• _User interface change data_
□ □ □ □

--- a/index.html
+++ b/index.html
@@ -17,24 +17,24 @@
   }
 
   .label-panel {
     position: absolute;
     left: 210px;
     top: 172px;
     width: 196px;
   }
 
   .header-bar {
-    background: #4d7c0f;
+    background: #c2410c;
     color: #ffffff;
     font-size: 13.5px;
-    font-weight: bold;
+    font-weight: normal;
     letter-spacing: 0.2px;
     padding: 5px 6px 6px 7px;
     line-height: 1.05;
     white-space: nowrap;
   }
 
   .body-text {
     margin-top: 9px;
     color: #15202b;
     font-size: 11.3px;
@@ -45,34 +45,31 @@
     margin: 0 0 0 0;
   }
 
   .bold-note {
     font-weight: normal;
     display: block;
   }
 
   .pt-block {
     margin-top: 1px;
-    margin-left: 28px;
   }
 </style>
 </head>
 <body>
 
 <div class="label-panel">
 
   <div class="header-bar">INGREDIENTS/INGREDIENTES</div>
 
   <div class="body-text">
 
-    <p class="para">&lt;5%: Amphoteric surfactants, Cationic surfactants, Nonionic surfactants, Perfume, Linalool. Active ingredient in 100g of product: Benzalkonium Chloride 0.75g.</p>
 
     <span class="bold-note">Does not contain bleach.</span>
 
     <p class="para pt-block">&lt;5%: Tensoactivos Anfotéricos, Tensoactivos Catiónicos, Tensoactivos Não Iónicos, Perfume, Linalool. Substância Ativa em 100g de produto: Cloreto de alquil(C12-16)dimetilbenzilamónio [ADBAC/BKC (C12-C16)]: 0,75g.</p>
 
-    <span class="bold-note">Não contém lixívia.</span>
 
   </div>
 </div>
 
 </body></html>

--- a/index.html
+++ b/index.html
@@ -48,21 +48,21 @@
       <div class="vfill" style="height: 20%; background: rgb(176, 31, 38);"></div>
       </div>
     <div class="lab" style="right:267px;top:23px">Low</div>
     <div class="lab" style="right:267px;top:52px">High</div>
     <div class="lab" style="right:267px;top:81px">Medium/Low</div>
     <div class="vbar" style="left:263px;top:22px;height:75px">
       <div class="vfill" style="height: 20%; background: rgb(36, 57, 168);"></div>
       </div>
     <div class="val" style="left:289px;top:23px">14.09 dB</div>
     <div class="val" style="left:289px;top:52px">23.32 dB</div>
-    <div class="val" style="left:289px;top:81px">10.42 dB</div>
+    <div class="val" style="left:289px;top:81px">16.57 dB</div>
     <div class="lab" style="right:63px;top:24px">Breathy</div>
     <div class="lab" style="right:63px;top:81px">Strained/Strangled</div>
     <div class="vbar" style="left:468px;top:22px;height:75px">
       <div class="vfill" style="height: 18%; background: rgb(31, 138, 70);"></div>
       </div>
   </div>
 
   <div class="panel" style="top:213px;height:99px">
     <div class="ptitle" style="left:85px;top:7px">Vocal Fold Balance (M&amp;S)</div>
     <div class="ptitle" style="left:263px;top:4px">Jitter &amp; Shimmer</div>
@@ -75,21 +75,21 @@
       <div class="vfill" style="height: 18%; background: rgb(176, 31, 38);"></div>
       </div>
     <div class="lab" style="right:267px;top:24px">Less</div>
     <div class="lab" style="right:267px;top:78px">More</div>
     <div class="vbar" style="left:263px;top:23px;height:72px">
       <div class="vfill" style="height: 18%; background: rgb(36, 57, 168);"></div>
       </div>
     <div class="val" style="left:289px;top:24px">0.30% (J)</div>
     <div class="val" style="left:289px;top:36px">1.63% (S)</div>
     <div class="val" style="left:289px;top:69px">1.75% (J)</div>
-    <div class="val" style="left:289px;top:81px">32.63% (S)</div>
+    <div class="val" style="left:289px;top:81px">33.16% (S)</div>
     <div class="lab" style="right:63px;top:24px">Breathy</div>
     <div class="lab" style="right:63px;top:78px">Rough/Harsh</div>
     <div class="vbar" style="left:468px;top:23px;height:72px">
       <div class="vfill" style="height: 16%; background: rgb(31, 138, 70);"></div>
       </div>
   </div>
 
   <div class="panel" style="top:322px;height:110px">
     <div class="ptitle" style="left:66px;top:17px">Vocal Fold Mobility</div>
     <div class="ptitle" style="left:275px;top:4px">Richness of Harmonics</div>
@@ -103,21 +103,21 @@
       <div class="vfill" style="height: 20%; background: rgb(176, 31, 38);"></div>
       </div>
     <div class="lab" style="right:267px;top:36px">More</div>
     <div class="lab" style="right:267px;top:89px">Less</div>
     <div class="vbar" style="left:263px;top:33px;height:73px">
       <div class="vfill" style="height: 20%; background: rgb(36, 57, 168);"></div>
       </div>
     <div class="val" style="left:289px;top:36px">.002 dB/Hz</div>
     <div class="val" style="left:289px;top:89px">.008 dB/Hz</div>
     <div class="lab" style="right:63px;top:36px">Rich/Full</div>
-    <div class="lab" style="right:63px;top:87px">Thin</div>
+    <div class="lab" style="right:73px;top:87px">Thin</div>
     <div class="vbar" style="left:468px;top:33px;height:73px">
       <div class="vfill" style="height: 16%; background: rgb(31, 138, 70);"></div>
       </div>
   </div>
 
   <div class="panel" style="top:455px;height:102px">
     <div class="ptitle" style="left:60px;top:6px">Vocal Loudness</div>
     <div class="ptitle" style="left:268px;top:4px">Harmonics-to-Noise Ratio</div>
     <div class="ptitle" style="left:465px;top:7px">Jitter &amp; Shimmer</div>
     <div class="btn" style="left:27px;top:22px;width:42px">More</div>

□ □ □ □

• _What to work on_
Each line above is to be restated exactly.

• _Your response_
--- a/index.html
+++ b/index.html
@@ -17,24 +17,24 @@
   }
 
   .label-panel {
     position: absolute;
     left: 210px;
     top: 172px;
     width: 196px;
   }
 
   .header-bar {
-    background: #4d7c0f;
+    background: #c2410c;
     color: #ffffff;
     font-size: 13.5px;
-    font-weight: bold;
+    font-weight: normal;
     letter-spacing: 0.2px;
     padding: 5px 6px 6px 7px;
     line-height: 1.05;
     white-space: nowrap;
   }
 
   .body-text {
     margin-top: 9px;
     color: #15202b;
     font-size: 11.3px;
@@ -45,34 +45,31 @@
     margin: 0 0 0 0;
   }
 
   .bold-note {
     font-weight: normal;
     display: block;
   }
 
   .pt-block {
     margin-top: 1px;
-    margin-left: 28px;
   }
 </style>
 </head>
 <body>
 
 <div class="label-panel">
 
   <div class="header-bar">INGREDIENTS/INGREDIENTES</div>
 
   <div class="body-text">
 
-    <p class="para">&lt;5%: Amphoteric surfactants, Cationic surfactants, Nonionic surfactants, Perfume, Linalool. Active ingredient in 100g of product: Benzalkonium Chloride 0.75g.</p>
 
     <span class="bold-note">Does not contain bleach.</span>
 
     <p class="para pt-block">&lt;5%: Tensoactivos Anfotéricos, Tensoactivos Catiónicos, Tensoactivos Não Iónicos, Perfume, Linalool. Substância Ativa em 100g de produto: Cloreto de alquil(C12-16)dimetilbenzilamónio [ADBAC/BKC (C12-C16)]: 0,75g.</p>
 
-    <span class="bold-note">Não contém lixívia.</span>
 
   </div>
 </div>
 
 </body></html>

--- a/index.html
+++ b/index.html
@@ -48,21 +48,21 @@
       <div class="vfill" style="height: 20%; background: rgb(176, 31, 38);"></div>
       </div>
     <div class="lab" style="right:267px;top:23px">Low</div>
     <div class="lab" style="right:267px;top:52px">High</div>
     <div class="lab" style="right:267px;top:81px">Medium/Low</div>
     <div class="vbar" style="left:263px;top:22px;height:75px">
       <div class="vfill" style="height: 20%; background: rgb(36, 57, 168);"></div>
       </div>
     <div class="val" style="left:289px;top:23px">14.09 dB</div>
     <div class="val" style="left:289px;top:52px">23.32 dB</div>
-    <div class="val" style="left:289px;top:81px">10.42 dB</div>
+    <div class="val" style="left:289px;top:81px">16.57 dB</div>
     <div class="lab" style="right:63px;top:24px">Breathy</div>
     <div class="lab" style="right:63px;top:81px">Strained/Strangled</div>
     <div class="vbar" style="left:468px;top:22px;height:75px">
       <div class="vfill" style="height: 18%; background: rgb(31, 138, 70);"></div>
       </div>
   </div>
 
   <div class="panel" style="top:213px;height:99px">
     <div class="ptitle" style="left:85px;top:7px">Vocal Fold Balance (M&amp;S)</div>
     <div class="ptitle" style="left:263px;top:4px">Jitter &amp; Shimmer</div>
@@ -75,21 +75,21 @@
       <div class="vfill" style="height: 18%; background: rgb(176, 31, 38);"></div>
       </div>
     <div class="lab" style="right:267px;top:24px">Less</div>
     <div class="lab" style="right:267px;top:78px">More</div>
     <div class="vbar" style="left:263px;top:23px;height:72px">
       <div class="vfill" style="height: 18%; background: rgb(36, 57, 168);"></div>
       </div>
     <div class="val" style="left:289px;top:24px">0.30% (J)</div>
     <div class="val" style="left:289px;top:36px">1.63% (S)</div>
     <div class="val" style="left:289px;top:69px">1.75% (J)</div>
-    <div class="val" style="left:289px;top:81px">32.63% (S)</div>
+    <div class="val" style="left:289px;top:81px">33.16% (S)</div>
     <div class="lab" style="right:63px;top:24px">Breathy</div>
     <div class="lab" style="right:63px;top:78px">Rough/Harsh</div>
     <div class="vbar" style="left:468px;top:23px;height:72px">
       <div class="vfill" style="height: 16%; background: rgb(31, 138, 70);"></div>
       </div>
   </div>
 
   <div class="panel" style="top:322px;height:110px">
     <div class="ptitle" style="left:66px;top:17px">Vocal Fold Mobility</div>
     <div class="ptitle" style="left:275px;top:4px">Richness of Harmonics</div>
@@ -103,21 +103,21 @@
       <div class="vfill" style="height: 20%; background: rgb(176, 31, 38);"></div>
       </div>
     <div class="lab" style="right:267px;top:36px">More</div>
     <div class="lab" style="right:267px;top:89px">Less</div>
     <div class="vbar" style="left:263px;top:33px;height:73px">
       <div class="vfill" style="height: 20%; background: rgb(36, 57, 168);"></div>
       </div>
     <div class="val" style="left:289px;top:36px">.002 dB/Hz</div>
     <div class="val" style="left:289px;top:89px">.008 dB/Hz</div>
     <div class="lab" style="right:63px;top:36px">Rich/Full</div>
-    <div class="lab" style="right:63px;top:87px">Thin</div>
+    <div class="lab" style="right:73px;top:87px">Thin</div>
     <div class="vbar" style="left:468px;top:33px;height:73px">
       <div class="vfill" style="height: 16%; background: rgb(31, 138, 70);"></div>
       </div>
   </div>
 
   <div class="panel" style="top:455px;height:102px">
     <div class="ptitle" style="left:60px;top:6px">Vocal Loudness</div>
     <div class="ptitle" style="left:268px;top:4px">Harmonics-to-Noise Ratio</div>
     <div class="ptitle" style="left:465px;top:7px">Jitter &amp; Shimmer</div>
     <div class="btn" style="left:27px;top:22px;width:42px">More</div>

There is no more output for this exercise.